Friday, February 19, 2010

School Principal Spys on Children at Home via Laptop Camera

Whichever side of the infosec coin one is on, a jargon we use to refer to the control of a system is ownership. We refer to a system as “compromised” or “owned” or “pwned” if the person who owns it isn’t also the person who owns it in the legal sense of the term. Most information security practice is concerned with preventing and detecting inappropriate changes in ownership-with-a-p. (I try not to write “pwn” and associated formulations very often, but it’s a temporarily useful distinction to draw out.)

So you own your computer, and do all the right things to make sure no one pwns it, but what about when you’re using a system you don’t own? Many of us have the legal use of a computer in our home that we don’t actually own. Your employer may have issued it to you so that you can do your job. Your school may have issued it to you so that you can do your schoolwork. A friend may have lent you a spare because yours is broken. Some companies insist that its employees work on asset machines to ensure control of company information is never outside company hands.

Privacy on these machines doesn’t work quite the way privacy on your own system works. If you have a computer from your employer, you likely signed something that says you recognize you have no expectation of privacy over that computer. The policy is probably that the company’s staff has the right to look at everything on that computer whenever they like. This just got a bit hairier.

Via Gizmodo, A Principal of a Philadelphia school had the IT staff spying on students at home using the cameras on their school-issued laptops. This came to light in two ways.

First, students noticed as early as 2008 that the light on the camera was turning on at random times. That light is a security feature. The reason cameras on laptops have lights is to alert the person being viewed that the camera is operational. The children who observed the alert did the right thing and called the IT department to report the matter. Unfortunately, the IT department appears to have been on it and told them nothing was wrong.

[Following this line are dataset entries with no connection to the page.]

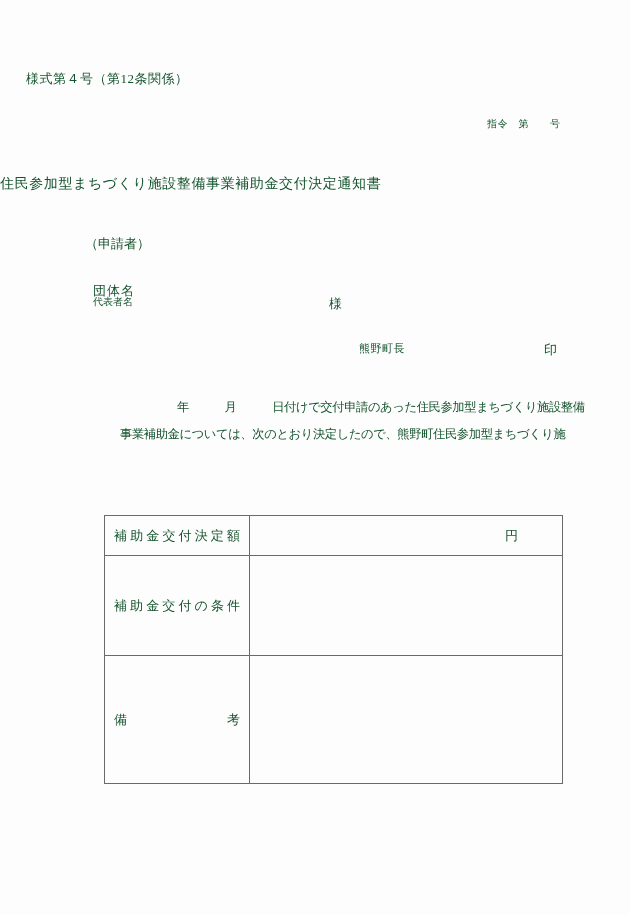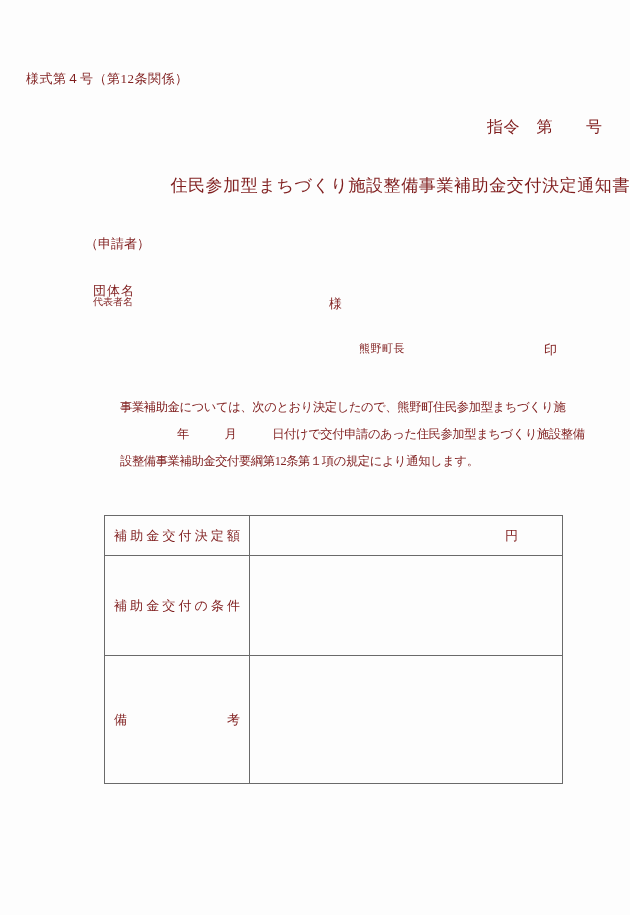--- a/index.html
+++ b/index.html
@@ -1,27 +1,27 @@
 <!DOCTYPE html>
 <html><head>
 <meta charset="utf-8">
 <style>
   html,body{margin:0;padding:0;background:#ffffff;}
   .page{
     position:relative;
     width:630px;height:915px;
     background:#fdfdfd;
     font-family:"Liberation Serif","DejaVu Serif",serif;
-    color:#7f1d1d;
+    color:#14532d;
     overflow:hidden;
   }
   .abs{position:absolute;line-height:1;white-space:pre;}
   .form-number{left:26px;top:72px;font-size:13px;letter-spacing:0.5px;}
-  .directive{left:487px;top:119px;font-size:16px;letter-spacing:0.5px;}
-  .doc-title{left:0;top:177px;width:100%;text-align:right;font-size:17px;letter-spacing:0.6px;white-space:pre;}
+  .directive{left:487px;top:119px;font-size:10px;letter-spacing:0.5px;}
+  .doc-title{left:0;top:177px;width:100%;text-align:left;font-size:14px;letter-spacing:0.6px;white-space:pre;}
   .applicant-label{left:85px;top:237px;font-size:13px;font-family:Liberation Serif, serif;}
   .group-name{left:93px;top:284px;font-size:13px;letter-spacing:1px;}
   .rep-name{left:93px;top:297px;font-size:10px;}
   .honorific{left:329px;top:297px;font-size:13px;}
   .mayor{left:359px;top:343px;font-size:11px;letter-spacing:0.5px;}
   .seal{left:544px;top:343px;font-size:13px;}
   .body-par{position:absolute;left:120px;top:394px;font-size:12.3px;letter-spacing:-0.4px;}
   .body-par .line{line-height:27px;white-space:pre;}
   .body-par .line.indent{padding-left:57px;}
   .grant-table{
@@ -60,23 +60,22 @@
 
   <div class="abs applicant-label">（申請者）</div>
   <div class="abs group-name">団体名</div>
   <div class="abs rep-name">代表者名</div>
   <div class="abs honorific">様</div>
 
   <div class="abs mayor">熊野町長</div>
   <div class="abs seal">印</div>
 
   <div class="body-par">
+    <div class="line indent">年　　　月　　　日付けで交付申請のあった住民参加型まちづくり施設整備</div>
     <div class="line">事業補助金については、次のとおり決定したので、熊野町住民参加型まちづくり施</div>
-    <div class="line indent">年　　　月　　　日付けで交付申請のあった住民参加型まちづくり施設整備</div>
-    <div class="line">設整備事業補助金交付要綱第12条第１項の規定により通知します。</div>
   </div>
 
   <div class="grant-table">
     <div class="t-row r1">
       <div class="cell-label">
           <span>補</span>
           <span>助</span>
           <span>金</span>
           <span>交</span>
           <span>付</span>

Second, the Principal had the temerity to discipline a child for “improper behavior in his home,” and produced a photograph taken from the camera to document the incident.

Students are now suing the school and principal, and that’s a good start. There should also be a criminal investigation of the Principal, the IT staff, and anyone else who knew this was going on. Did the children’s parents sign a document indicating that they understood and approved this surveillance? If not, a federal law has been broken. Did anyone with access to these cameras use the images captured for additional criminal purposes, such as extortion or child pornography? We need to know, and it is not merely a civil matter.

The question remains, what to do about the computers in your home that you don’t own? This is the first incident of this type of illegal surveillance I’ve seen hit the news, but we’vetalking about the possibility since the 1990s. In a future article, I’ll talk about the risk management process of deciding how much effort to spend safeguarding yourself and your family from this threat and some practical steps to reduce the risk.

5 comments:

Torris said...

This is absolutely crazy! I ask you what next? Privacy is gone... I loved the Will Smith movie, "Enemy of the State", the concept behind that movie was great. My friends I'm convinced we are living in that day and age now.

Dan Holzman-Tweed said...

Good to see you here, Torris!

I enjoyed Enemy of the State as well, particularly that (if I recall correctly) all the technology in it currently exists.

Magicat said...

As i recall a small piece of tape over the camera prevents it from taking pictures, and the same for the inbuilt microphone.
Or if you want to go really high-grade a bit of chewing gum will do the same thing.

Dan Holzman-Tweed said...

Magicat, that's correct -- and once it came out that they were being peeped on, students started putting tape over the camera!

Part of what I want to do with this blog is talk about how to either raise people to evaluate whether they need to do that before something like this happens; or teach people who have already been raised to get into that sort of habit.

Magicat said...

Good luck with the education of people. I have been "advising" people and organisations about data security for 40 years and I still find passwords taped under phones and memory sticks and Data CD's in unlocked desk drawers when I visit new sites.
Something about leading horses to water springs to mind.
The sad fact is that I have found that most computer users are naturally 'security lazy' and they cannot be trained to think "secure it or lose it", unless that is, they are in an IT security department.

Unfortunately I still get calls to visit sites that have had data losses more than once. The plaintif cry of "we've been robbed" should be changed to "we've been lazy and paid the price....again".